Darren Moore makes a worthy opponent
I like Darren Moore a lot. When he was at Donny, I thought he was one of the brightest and best managers in the country and the first leg cemented that idea firmly in my head.
His changes impacted the flow of the game last night; without that early second-half substitution, taking off the hapless Berahino for the industrious Windass, we could have been out of sight before 70 minutes were on the clock.
He kicks every ball as if he was still in his prime at West Brom, and has created a side in his own image that is determined and skilful. Man for man, I think we’re better than them. But we will have a hell of a task to complete on Monday night, and whatever the result we can be sure that we’ve come up against a good club shepherded by a very good manager indeed.
Alex Neil clearly respects - rather than fears - Moore and his team, and we all know we can’t take anything for granted.
Let’s do this more often
Wow, just wow. The roar produced by almost 45,000 supporters inside our still-magnificent stadium when we scored, the placard and banner displays before the game, the funny black cat’s eyes thingy that the club has had going on all week, the retro soundtrack purged of the last remnants of ear-splitting EDM... all absolutely mint. Bravo.
Someone, somewhere in the club has really got their act together on the marketing and event management side of things and, combined with the amazing self-organised, crowd-funded activity of the brand new Spirit of 37 flags and banner display group, it made for quite the spectacle (and made those of us watching from afar extraordinarily jealous of all you who were in the ground, as should be the case).
The club got the little details right this week. Getting the Lasses team on the pitch to be acknowledged by the Stadium of Light crowd was a fitting end to the great season they’ve had in the FA Women’s Championship, and there’s now the tantalising prospect of a Championship double-header in the offing for next season to look forward as well.
But this shouldn’t be a one-off. There’s no reason why we can’t bring that sparkle of the big game to every fixture. The players really thrived off the atmosphere, which is actually wonderful to see in and of itself as previous teams have felt intimidated by the expectation.
Many of us had almost forgotten what a full Stadium of Light looks and sounds like, some younger fans experienced that for the very first time, and there’s truly nothing like it in English football. Next season, whatever happens over the next two weeks, let’s hope that 12,000 extra keep coming.
A good TV build-up spoiled
One for the exiles and TV viewers, this. Sky Sports had their coverage of this match scheduled for 7pm, but those of us watching from home or in the pub were subjected to half an hour of a random golf tournament rather than half an hour of proper in-depth buildup to the game.

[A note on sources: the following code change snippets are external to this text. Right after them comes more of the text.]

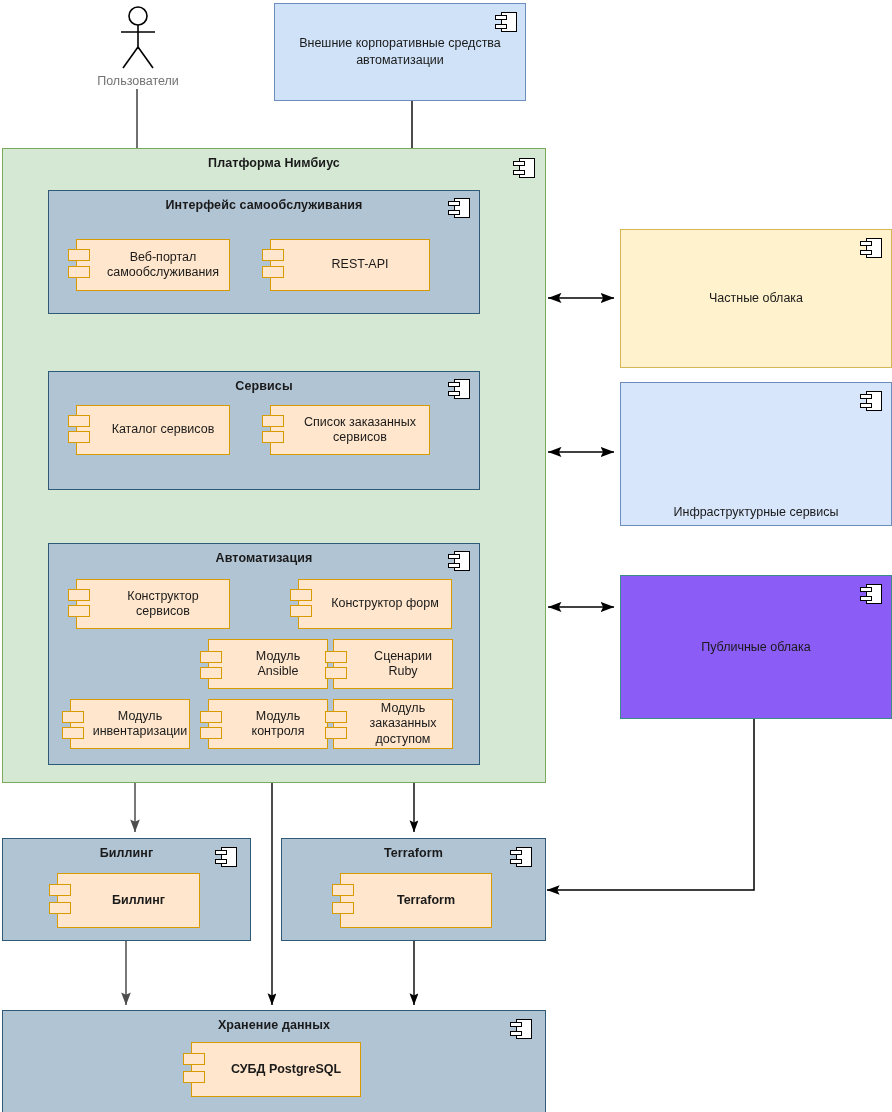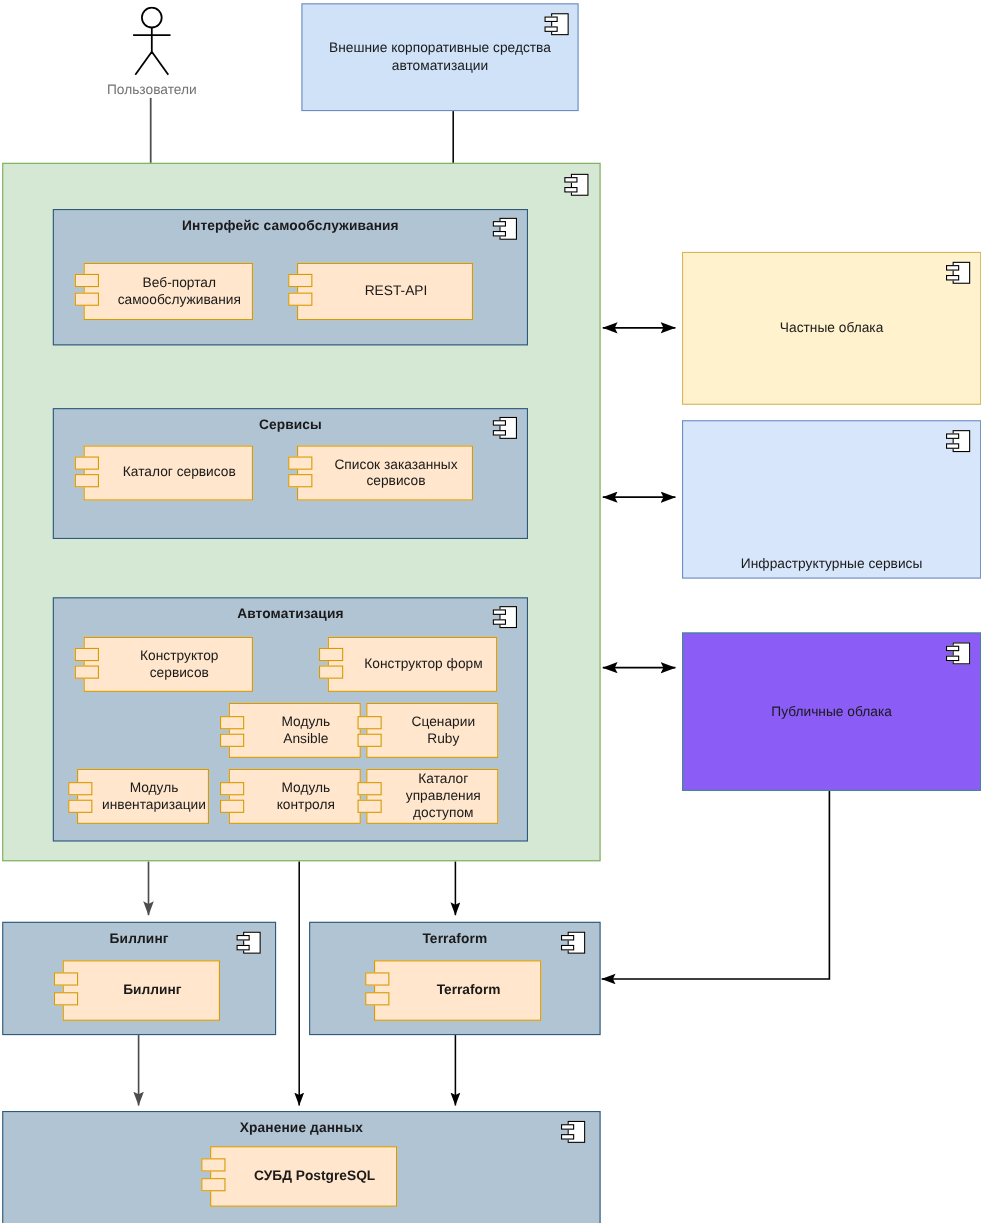--- a/index.html
+++ b/index.html
@@ -234,6 +234,7 @@
   </div>
 
   <div class="pkg plat" style="left:2px; top:148px; width:544px; height:635px;">
+    <div class="pkg-title">Платформа Нимбиус</div>
     <span class="glyph" style="right:10px; top:9px;">
       <span class="body"></span>
         <span class="t a"></span>

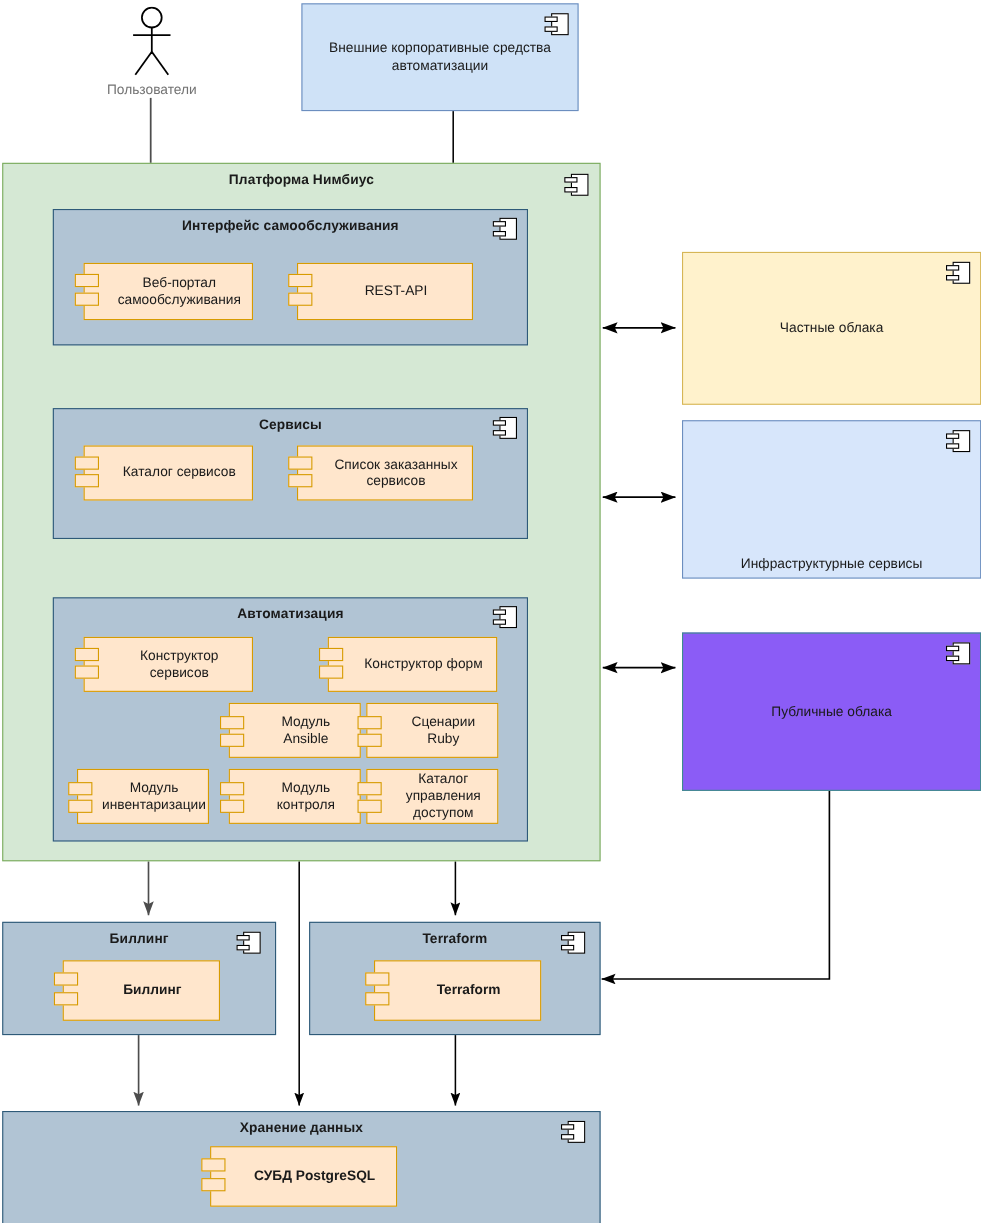--- a/index.html
+++ b/index.html
@@ -321,7 +321,7 @@
   <div class="comp small-tab" style="left:333px; top:699px; width:120px; height:50px;">
     <span class="tab t1"></span>
       <span class="tab t2"></span>
-    <span class="label">Каталог управления доступом</span>
+    <span class="label">Модуль заказанных доступом</span>
   </div>
 
   <div class="box box-yellow" style="left:620px; top:229px; width:272px; height:139px;">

I was sad not to be able to make it up to the north east, but when I saw the TV guide I thought, right, grab a drink, get comfy, and let the pundits do their job analysing the teams that were set to participate in one of the biggest games in the domestic football calendar this season, interspersed with some nice features on both sides progress, all with the crowd noise building up in the background at the Stadium of Light.
But no, the programme heading on the main event channel on my NowTV player might have been showing Sunderland v Sheffield Wednesday, but I was left frustratedly watching some bloke whacking his balls into a lake with a 9 iron or something. Golf has its own dedicated channel for those who want to watch it, I’ve no idea why people would do such a thing voluntarily and pay for the privilege - but each to their own I guess.
Anyway, at least we got to see the match with multiple camera angles and Super Kev in the stadium studio. The pre-match displays came over really well, and those images and sounds from the wonderful crowd will live long in the memory of the tens of thousands of Sunderland fans around the UK and the rest of the world who were tuned into the game.